Matrix Profile for Anomaly Detection on Multidimensional Time Series

Chin-Chia Michael Yeh,Audrey Der,Uday Singh Saini,Vivian Lai,Yan Zheng,Junpeng Wang,Xin Dai,Zhongfang Zhuang,Yujie Fan,Huiyuan Chen,Prince Osei Aboagye,Liang Wang,Wei Zhang,Eamonn Keogh
2024-09-14
Abstract:The Matrix Profile (MP), a versatile tool for time series data mining, has been shown effective in time series anomaly detection (TSAD). This paper delves into the problem of anomaly detection in multidimensional time series, a common occurrence in real-world applications. For instance, in a manufacturing factory, multiple sensors installed across the site collect time-varying data for analysis.
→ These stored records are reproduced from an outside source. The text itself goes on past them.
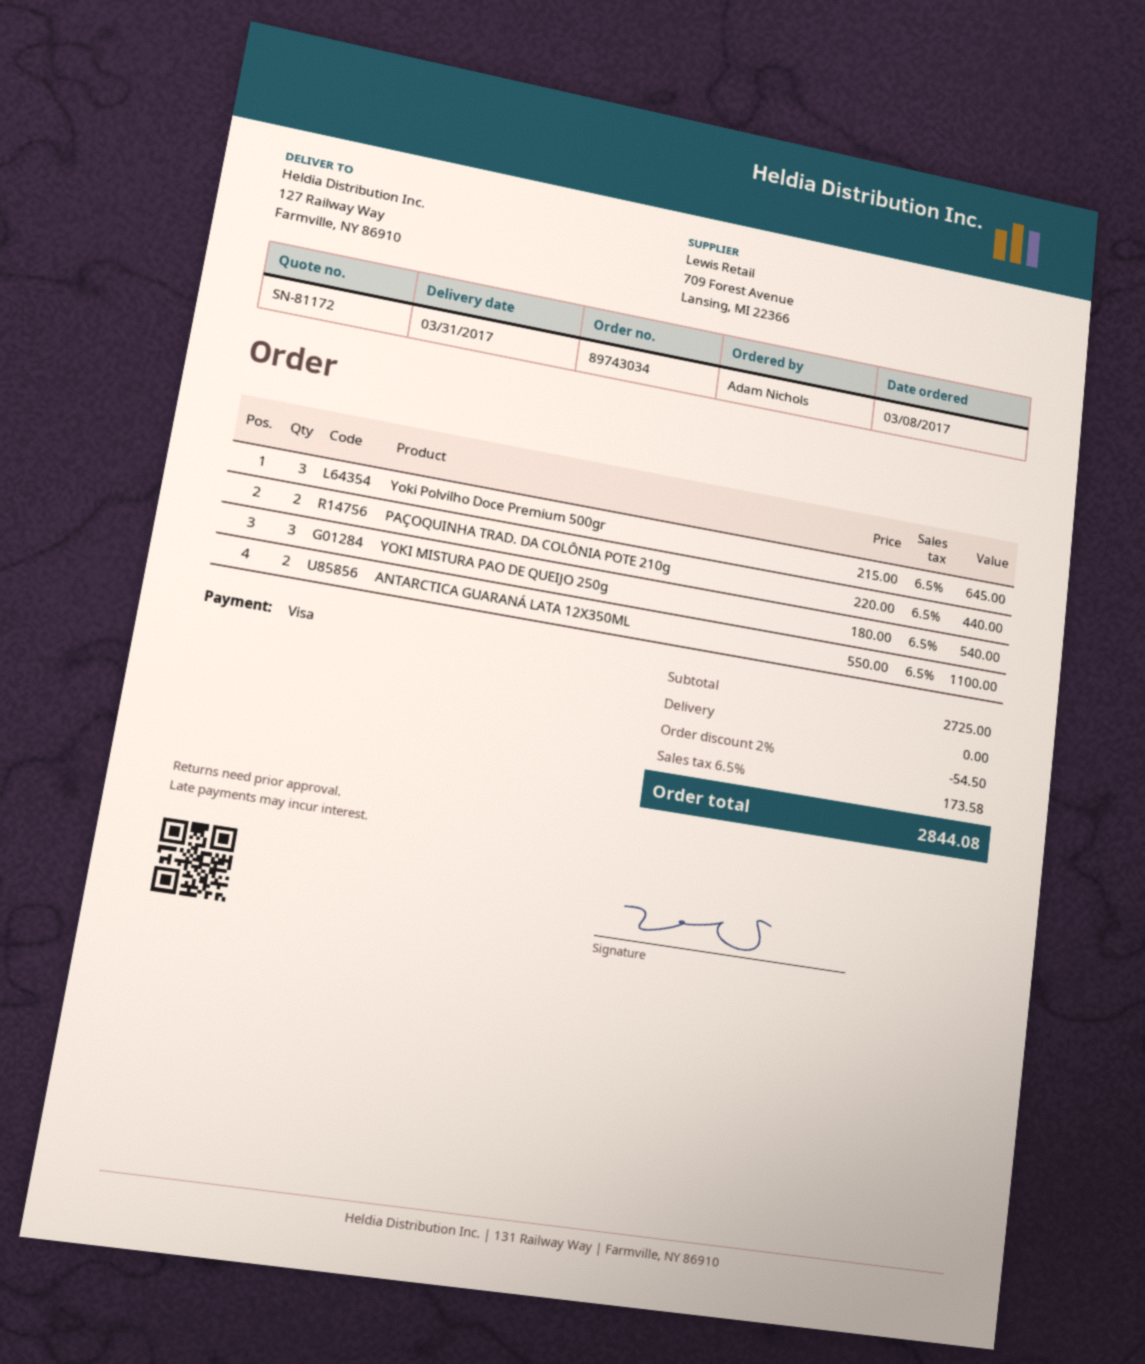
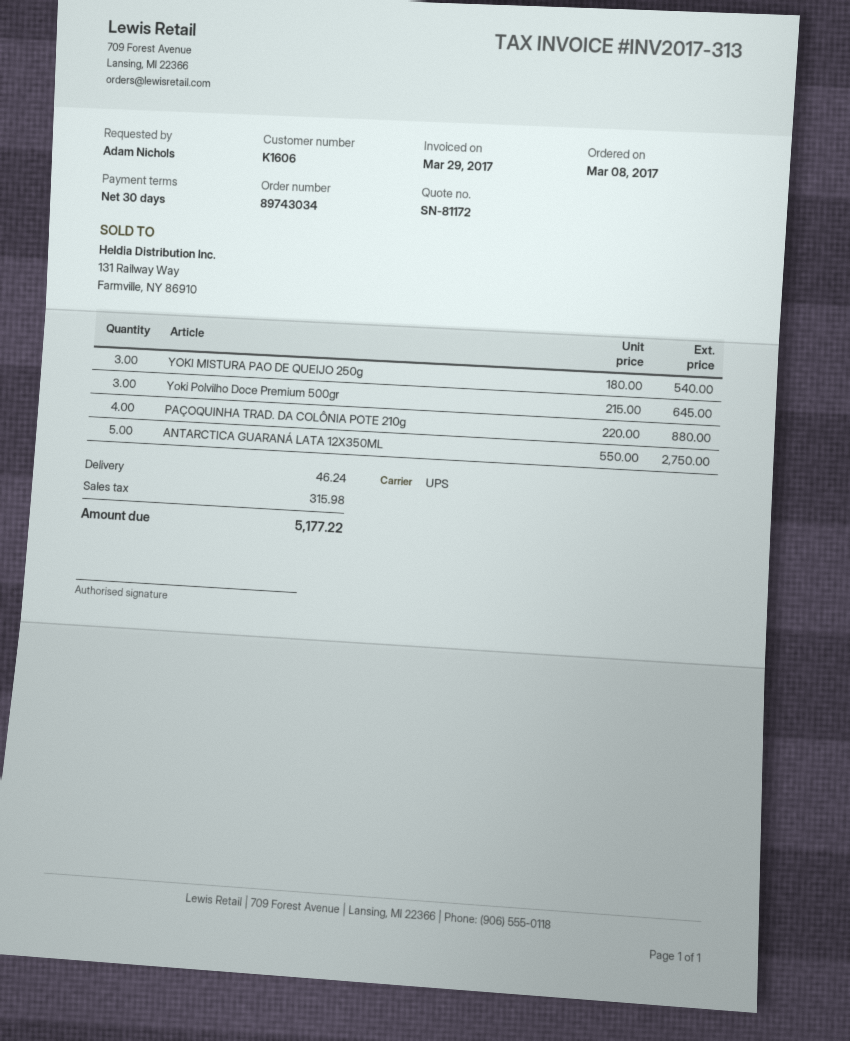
PAÇOQUINHA TRAD. DA COLÔNIA POTE 210g: 2 x 220.00 = 440.00 -> 4 x 220.00 = 880.00
ANTARCTICA GUARANÁ LATA 12X350ML: 2 x 550.00 = 1100.00 -> 5 x 550.00 = 2750.00
discount: 2% = 54.50 -> none
shipping: 0.00 -> 46.24
tax: 173.58 -> 315.98
total: 2844.08 -> 5177.22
The Matrix Profile, named for its role in profiling the matrix storing pairwise distance between subsequences of univariate time series, becomes complex in multidimensional scenarios. If the input univariate time series has n subsequences, the pairwise distance matrix is a n x n matrix. In a multidimensional time series with d dimensions, the pairwise distance information must be stored in a n x n x d tensor. In this paper, we first analyze different strategies for condensing this tensor into a profile vector. We then investigate the potential of extending the MP to efficiently find k-nearest neighbors for anomaly detection. Finally, we benchmark the multidimensional MP against 19 baseline methods on 119 multidimensional TSAD datasets. The experiments covers three learning setups: unsupervised, supervised, and semi-supervised. MP is the only method that consistently delivers high performance across all setups.
Machine Learning,Artificial Intelligence,Databases
What problem does this paper attempt to address?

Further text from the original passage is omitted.